-------- Dataset excerpts --------

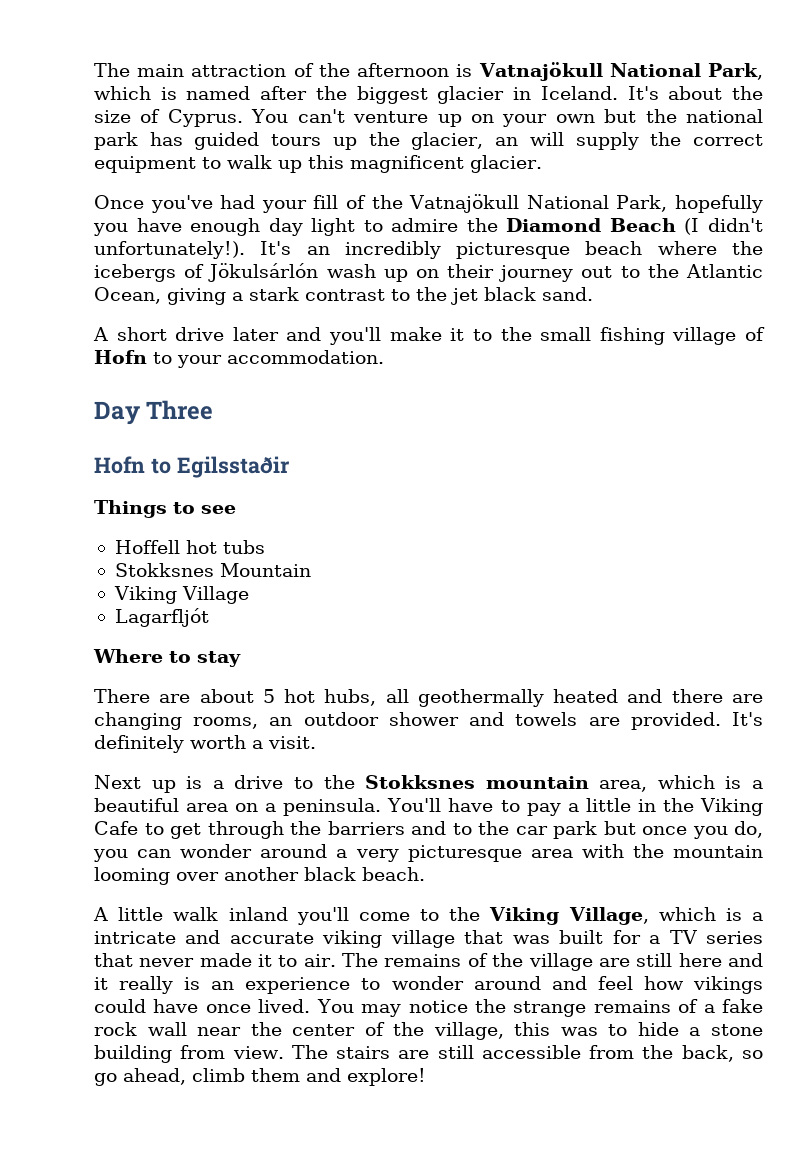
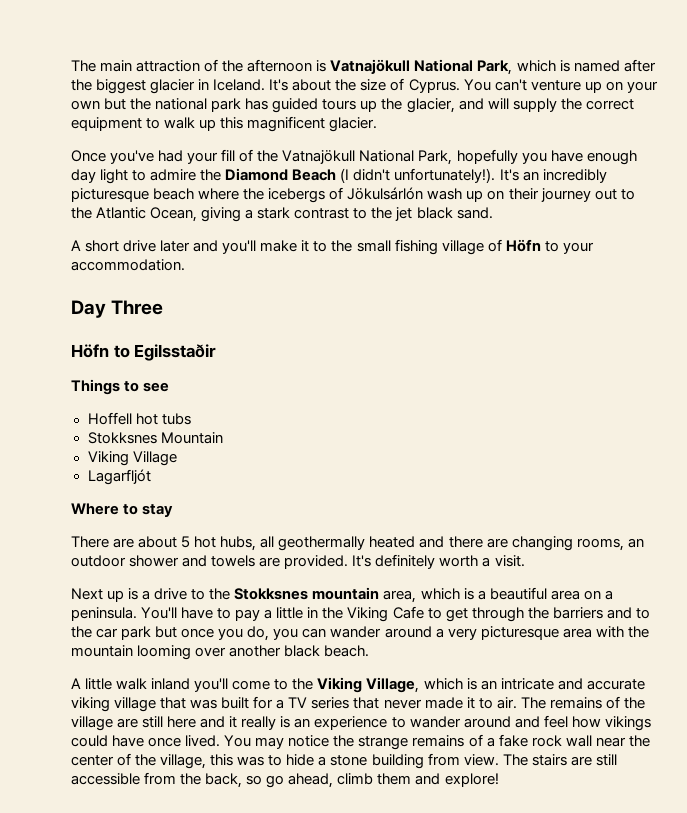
- You can't venture up on your own but the national park has guided tours up the glacier, an will supply the correct equipment to walk up this magnificent glacier.
+ You can't venture up on your own but the national park has guided tours up the glacier, and will supply the correct equipment to walk up this magnificent glacier.
- A short drive later and you'll make it to the small fishing village of Hofn to your accommodation.
+ A short drive later and you'll make it to the small fishing village of Höfn to your accommodation.
- Hofn to Egilsstaðir
+ Höfn to Egilsstaðir
- You'll have to pay a little in the Viking Cafe to get through the barriers and to the car park but once you do, you can wonder around a very picturesque area with the mountain looming over another black beach.
+ You'll have to pay a little in the Viking Cafe to get through the barriers and to the car park but once you do, you can wander around a very picturesque area with the mountain looming over another black beach.
- A little walk inland you'll come to the Viking Village, which is a intricate and accurate viking village that was built for a TV series that never made it to air.
+ A little walk inland you'll come to the Viking Village, which is an intricate and accurate viking village that was built for a TV series that never made it to air.
- The remains of the village are still here and it really is an experience to wonder around and feel how vikings could have once lived.
+ The remains of the village are still here and it really is an experience to wander around and feel how vikings could have once lived.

--------

In the data above, find the line that contains "- You'll have" and the line that contains "you can wander". Repeat exactly those lines and every line between them, and only those.

- You'll have to pay a little in the Viking Cafe to get through the barriers and to the car park but once you do, you can wonder around a very picturesque area with the mountain looming over another black beach.
+ You'll have to pay a little in the Viking Cafe to get through the barriers and to the car park but once you do, you can wander around a very picturesque area with the mountain looming over another black beach.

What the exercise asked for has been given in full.